Obviously perusing the Senate Administrative Rules, the Travel Policy Guidelines, the Senators' Resource Guide, the Companion Guide to Senators' Attendance Policy, gave him no clue whatever what he could legitimately charge and what he could not. One of the quite interesting charges was for the Senate to pay for his and his wife's flight from Charlottetown to Ottawa. They just happened to be in PEI at a time when Mike Duffy was invited to speak in 2012 at the Ottawa Building Owners and Managers Association.

The Senate was billed $3,200 for that flight. And the Building Owners association paid Duffy through the speaking agency he used, $10,075, along with tax. Mike Duffy and his wife took advantage of a several-day stayover in Ottawa, where they have lived for decades -- while owning a basic summer cottage in Prince Edward Island which he took to claiming as his principle residence, allowing him to bill $22,000 annually for his residence in Ottawa -- for scheduled medical appointments before flying back to PEI.

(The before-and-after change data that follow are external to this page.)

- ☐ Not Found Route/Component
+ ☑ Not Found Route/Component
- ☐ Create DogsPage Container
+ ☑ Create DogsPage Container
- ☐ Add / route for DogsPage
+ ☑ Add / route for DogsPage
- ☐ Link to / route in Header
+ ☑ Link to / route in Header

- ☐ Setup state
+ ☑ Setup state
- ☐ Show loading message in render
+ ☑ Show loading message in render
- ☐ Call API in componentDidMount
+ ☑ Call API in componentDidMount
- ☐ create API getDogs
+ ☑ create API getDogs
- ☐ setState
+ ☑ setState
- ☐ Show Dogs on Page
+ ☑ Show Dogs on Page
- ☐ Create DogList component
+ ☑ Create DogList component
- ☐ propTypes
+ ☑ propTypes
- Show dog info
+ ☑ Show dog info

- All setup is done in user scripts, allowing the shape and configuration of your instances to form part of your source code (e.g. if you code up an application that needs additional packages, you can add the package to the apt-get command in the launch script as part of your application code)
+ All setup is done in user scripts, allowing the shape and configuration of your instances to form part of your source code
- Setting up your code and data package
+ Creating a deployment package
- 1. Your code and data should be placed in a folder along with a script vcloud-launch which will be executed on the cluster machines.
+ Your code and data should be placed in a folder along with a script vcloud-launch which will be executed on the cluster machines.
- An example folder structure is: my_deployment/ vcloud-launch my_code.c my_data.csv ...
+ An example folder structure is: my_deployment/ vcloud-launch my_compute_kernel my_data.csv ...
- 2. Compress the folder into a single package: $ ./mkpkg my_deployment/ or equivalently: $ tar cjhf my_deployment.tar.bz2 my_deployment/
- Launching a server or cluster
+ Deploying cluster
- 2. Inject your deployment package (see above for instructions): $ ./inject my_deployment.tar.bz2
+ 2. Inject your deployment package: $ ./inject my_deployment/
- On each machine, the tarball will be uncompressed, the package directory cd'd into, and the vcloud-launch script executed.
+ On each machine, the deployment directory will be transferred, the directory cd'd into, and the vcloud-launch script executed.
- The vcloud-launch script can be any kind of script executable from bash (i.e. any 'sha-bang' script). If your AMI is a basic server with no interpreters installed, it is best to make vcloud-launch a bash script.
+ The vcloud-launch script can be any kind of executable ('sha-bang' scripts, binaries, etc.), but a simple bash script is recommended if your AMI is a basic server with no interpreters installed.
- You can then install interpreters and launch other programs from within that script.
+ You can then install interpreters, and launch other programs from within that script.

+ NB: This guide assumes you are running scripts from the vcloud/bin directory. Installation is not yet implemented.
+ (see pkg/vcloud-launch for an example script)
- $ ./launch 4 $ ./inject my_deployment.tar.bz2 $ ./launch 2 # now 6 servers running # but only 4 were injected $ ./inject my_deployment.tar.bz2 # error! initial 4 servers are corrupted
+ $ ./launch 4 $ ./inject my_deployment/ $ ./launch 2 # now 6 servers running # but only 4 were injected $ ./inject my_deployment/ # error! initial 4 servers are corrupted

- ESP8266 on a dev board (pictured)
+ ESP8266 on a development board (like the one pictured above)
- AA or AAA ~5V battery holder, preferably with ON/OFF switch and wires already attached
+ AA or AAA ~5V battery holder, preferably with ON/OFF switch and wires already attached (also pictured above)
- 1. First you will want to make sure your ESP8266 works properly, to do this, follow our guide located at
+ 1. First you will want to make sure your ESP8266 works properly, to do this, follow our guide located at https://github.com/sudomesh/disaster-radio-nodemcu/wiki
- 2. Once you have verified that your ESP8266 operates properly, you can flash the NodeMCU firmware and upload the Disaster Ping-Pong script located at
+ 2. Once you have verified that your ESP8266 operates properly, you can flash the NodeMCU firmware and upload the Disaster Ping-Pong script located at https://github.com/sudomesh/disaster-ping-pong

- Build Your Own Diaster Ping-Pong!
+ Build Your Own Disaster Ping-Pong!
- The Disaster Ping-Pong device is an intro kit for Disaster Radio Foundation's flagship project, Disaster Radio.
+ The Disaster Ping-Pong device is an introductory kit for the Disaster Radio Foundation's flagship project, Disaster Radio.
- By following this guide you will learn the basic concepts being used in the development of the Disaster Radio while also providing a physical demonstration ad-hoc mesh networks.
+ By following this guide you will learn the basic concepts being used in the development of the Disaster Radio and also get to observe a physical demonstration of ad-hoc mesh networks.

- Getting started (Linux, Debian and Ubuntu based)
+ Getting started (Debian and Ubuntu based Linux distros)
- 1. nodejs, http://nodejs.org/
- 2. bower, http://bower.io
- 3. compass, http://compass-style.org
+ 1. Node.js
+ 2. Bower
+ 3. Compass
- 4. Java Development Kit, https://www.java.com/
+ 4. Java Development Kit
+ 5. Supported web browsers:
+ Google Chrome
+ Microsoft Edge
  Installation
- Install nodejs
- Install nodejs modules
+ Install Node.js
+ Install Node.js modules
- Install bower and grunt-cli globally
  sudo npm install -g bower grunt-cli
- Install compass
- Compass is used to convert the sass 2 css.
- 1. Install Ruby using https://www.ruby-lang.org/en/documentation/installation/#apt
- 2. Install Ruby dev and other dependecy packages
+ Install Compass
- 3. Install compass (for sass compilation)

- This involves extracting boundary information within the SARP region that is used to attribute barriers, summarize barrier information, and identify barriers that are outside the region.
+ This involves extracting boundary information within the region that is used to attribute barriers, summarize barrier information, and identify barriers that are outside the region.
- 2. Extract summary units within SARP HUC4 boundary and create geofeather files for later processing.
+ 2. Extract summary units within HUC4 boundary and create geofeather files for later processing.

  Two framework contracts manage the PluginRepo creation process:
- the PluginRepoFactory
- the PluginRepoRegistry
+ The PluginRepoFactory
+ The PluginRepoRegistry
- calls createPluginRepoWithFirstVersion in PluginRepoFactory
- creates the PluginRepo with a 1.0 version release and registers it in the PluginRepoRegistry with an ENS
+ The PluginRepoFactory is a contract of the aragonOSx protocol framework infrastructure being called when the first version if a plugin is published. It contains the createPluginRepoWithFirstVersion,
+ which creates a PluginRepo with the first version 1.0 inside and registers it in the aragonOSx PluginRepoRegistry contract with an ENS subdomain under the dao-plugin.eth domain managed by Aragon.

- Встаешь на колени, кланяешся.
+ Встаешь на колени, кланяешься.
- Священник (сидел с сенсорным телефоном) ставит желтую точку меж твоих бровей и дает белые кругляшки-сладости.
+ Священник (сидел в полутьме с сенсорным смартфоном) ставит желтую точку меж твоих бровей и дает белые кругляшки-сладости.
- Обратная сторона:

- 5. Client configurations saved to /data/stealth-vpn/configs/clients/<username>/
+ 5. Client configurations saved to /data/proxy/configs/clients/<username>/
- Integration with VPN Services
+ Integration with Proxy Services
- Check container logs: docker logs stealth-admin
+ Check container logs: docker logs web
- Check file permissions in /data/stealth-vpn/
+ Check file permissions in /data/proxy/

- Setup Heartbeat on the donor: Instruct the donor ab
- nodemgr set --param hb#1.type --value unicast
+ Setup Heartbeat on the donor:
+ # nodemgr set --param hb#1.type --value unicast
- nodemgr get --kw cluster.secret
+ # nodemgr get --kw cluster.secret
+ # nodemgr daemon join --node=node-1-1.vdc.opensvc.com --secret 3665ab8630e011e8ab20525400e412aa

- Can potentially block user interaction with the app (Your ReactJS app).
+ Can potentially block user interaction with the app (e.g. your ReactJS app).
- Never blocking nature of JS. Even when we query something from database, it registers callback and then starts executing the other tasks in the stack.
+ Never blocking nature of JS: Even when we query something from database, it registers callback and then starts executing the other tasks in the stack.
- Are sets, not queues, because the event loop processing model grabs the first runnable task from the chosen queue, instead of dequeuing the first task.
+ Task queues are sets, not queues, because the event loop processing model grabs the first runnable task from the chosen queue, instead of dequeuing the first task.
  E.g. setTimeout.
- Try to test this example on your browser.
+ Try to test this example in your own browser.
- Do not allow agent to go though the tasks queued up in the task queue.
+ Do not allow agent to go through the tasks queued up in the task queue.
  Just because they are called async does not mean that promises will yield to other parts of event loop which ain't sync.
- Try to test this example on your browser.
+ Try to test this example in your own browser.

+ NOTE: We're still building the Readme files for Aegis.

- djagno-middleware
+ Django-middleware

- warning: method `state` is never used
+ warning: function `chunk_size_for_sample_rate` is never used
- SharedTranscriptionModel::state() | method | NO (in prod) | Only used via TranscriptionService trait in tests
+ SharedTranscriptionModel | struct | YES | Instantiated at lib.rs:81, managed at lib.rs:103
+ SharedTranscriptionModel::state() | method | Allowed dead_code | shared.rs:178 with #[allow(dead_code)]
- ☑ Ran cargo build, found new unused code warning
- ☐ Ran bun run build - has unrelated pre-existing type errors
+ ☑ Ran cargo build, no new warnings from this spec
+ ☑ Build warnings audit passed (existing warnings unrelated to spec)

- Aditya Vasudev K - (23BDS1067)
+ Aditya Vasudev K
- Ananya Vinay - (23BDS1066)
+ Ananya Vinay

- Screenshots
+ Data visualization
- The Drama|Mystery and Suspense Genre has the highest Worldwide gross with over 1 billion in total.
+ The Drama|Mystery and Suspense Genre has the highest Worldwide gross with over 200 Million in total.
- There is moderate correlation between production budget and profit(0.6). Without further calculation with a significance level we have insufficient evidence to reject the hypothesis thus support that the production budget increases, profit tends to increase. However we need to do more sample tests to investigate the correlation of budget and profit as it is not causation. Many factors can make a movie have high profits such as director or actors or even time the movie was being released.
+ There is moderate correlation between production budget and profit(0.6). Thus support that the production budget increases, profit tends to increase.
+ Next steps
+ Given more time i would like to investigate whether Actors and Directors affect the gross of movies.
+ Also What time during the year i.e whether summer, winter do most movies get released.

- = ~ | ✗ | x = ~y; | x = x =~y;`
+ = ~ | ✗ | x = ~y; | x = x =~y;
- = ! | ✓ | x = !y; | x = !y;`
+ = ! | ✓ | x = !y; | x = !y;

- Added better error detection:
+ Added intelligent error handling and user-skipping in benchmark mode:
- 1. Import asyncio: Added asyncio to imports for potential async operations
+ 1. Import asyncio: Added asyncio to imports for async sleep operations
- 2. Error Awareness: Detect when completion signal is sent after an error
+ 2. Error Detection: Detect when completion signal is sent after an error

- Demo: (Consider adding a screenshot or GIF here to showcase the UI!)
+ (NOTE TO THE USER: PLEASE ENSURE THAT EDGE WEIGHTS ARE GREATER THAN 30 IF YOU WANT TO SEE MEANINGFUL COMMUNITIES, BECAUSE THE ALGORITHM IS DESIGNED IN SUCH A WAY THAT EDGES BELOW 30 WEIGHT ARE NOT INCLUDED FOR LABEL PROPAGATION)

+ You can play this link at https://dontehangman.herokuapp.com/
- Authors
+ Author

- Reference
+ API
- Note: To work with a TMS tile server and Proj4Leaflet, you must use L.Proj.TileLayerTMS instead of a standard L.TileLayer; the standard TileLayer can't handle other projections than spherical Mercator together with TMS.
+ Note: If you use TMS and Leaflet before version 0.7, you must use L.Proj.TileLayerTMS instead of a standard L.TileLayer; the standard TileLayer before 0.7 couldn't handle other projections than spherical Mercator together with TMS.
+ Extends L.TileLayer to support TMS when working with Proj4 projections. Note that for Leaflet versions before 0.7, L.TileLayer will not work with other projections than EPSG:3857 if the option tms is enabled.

Some people do have a sense of honour; Mike Duffy wasn't one of them. Invited as a Senator to a speaking engagement, he is already paid as a Senator, but he, like the now-leader of the Liberal Party of Canada, Justin Trudeau, took handsomely paid speaking engagements; Trudeau as a Member of Parliament who charged heftily to speak to health, charity and educational groups; Duffy as a Senator to speak to whomever would pay him.

And Duffy wanted to be liked, and to be considered generous, so he arranged to have those with whom he was on a friendly footing, and who did favours for him, or provided a level of service for him, to be paid. Not through his more than generous senatorial salary, but through the subterfuge of hiring a company that does construction, ostensibly to do 'speechwriting' for him; in fact acting as a front where he could pass money gleaned from the Senate on to these people to pay them for services that the Senate would never pay for, according to their rule books.

But his lawyer contends that his client is not at fault, is completely innocent of any intention to cheat, to take what he is not entitled to, to live high on the hog as it were at the taxpayer's teat, because he is a good and decent man and simply did not understand the rules. Some lawyer, that; is there any honour in the practise of law?